• TASK REQUIREMENTS: The copy you give must match the lines from the top of the data through the line containing "font-size: 16px ->" exactly, and it must hold no pictures.

Web interface edit records:
►

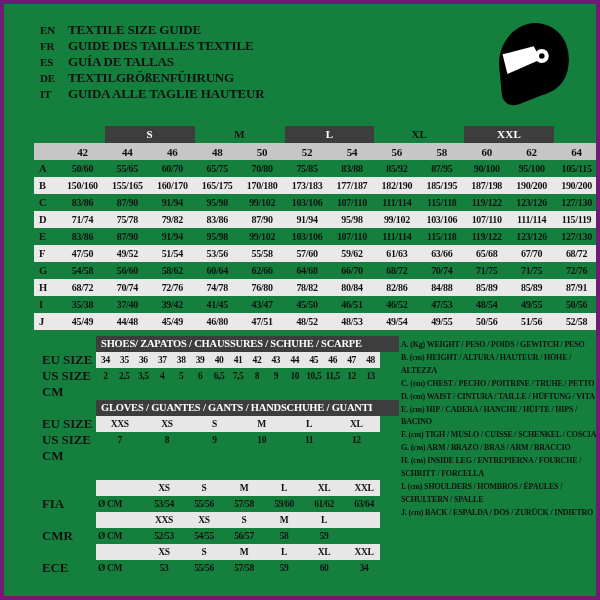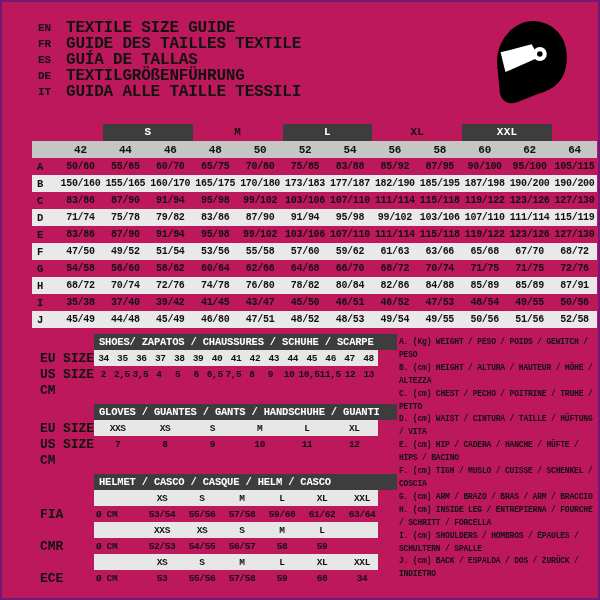"EN" .page { background: #be185d -> #15803d; border: 2px solid #701a75 -> 4px solid #701a75; font-family: Liberation Mono, monospace -> Liberation Serif, serif }
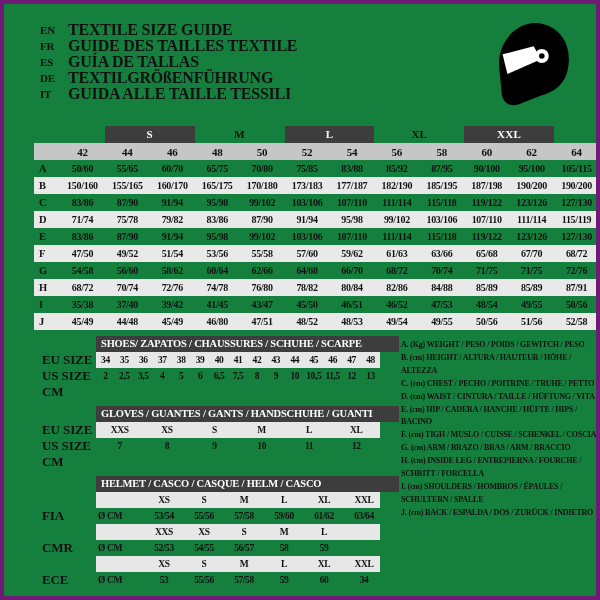"TEXTILE SIZE GUIDE" .lang-title { font-size: 16px -> 13px }
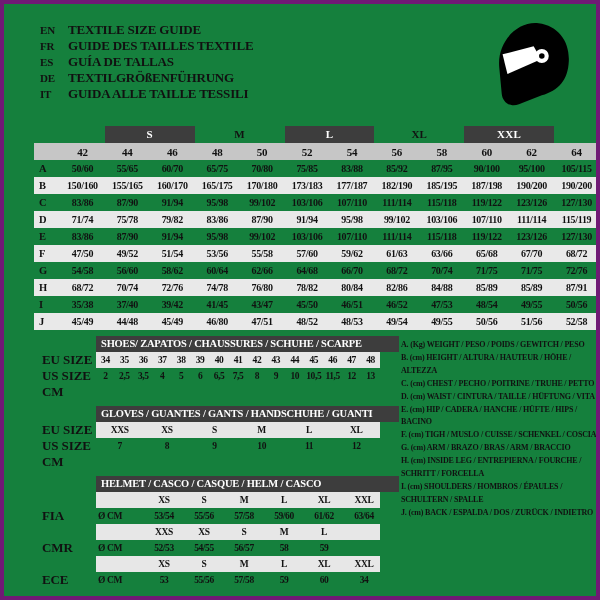"GUIDA ALLE TAILLE TESSILI" div.lang-title { text: TAILLE TESSILI -> TAGLIE HAUTEUR }
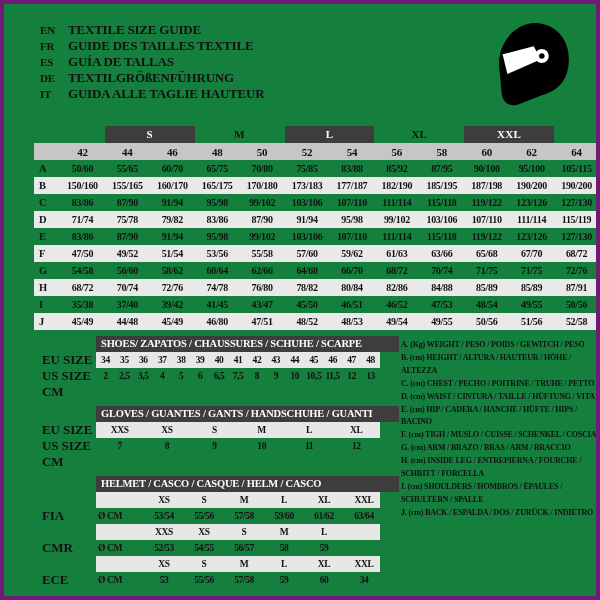"SHOES/ ZAPATOS / CHAUSSURES /" .lt { margin-bottom: 6px -> 0 }
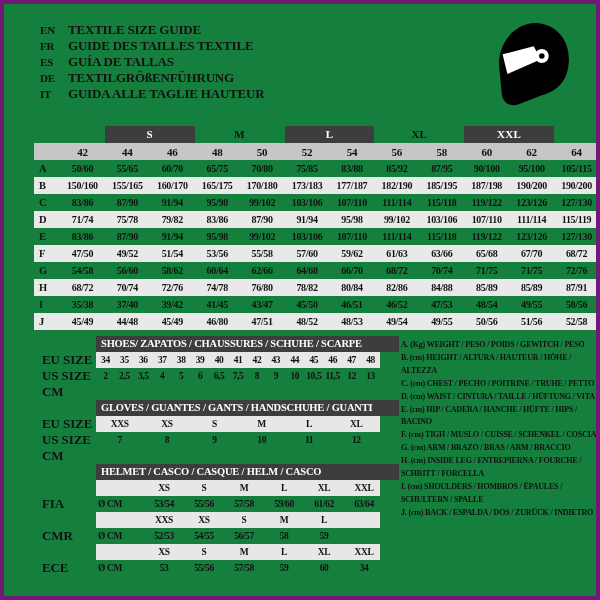"HELMET / CASCO / CASQUE" div.lt-head { html: <div>HELMET / CASCO / CASQUE / HELM / CASCO</div> -> none }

◄

• YOUR RESPONSE:
"EN" .page { background: #be185d -> #15803d; border: 2px solid #701a75 -> 4px solid #701a75; font-family: Liberation Mono, monospace -> Liberation Serif, serif }
"TEXTILE SIZE GUIDE" .lang-title { font-size: 16px -> 13px }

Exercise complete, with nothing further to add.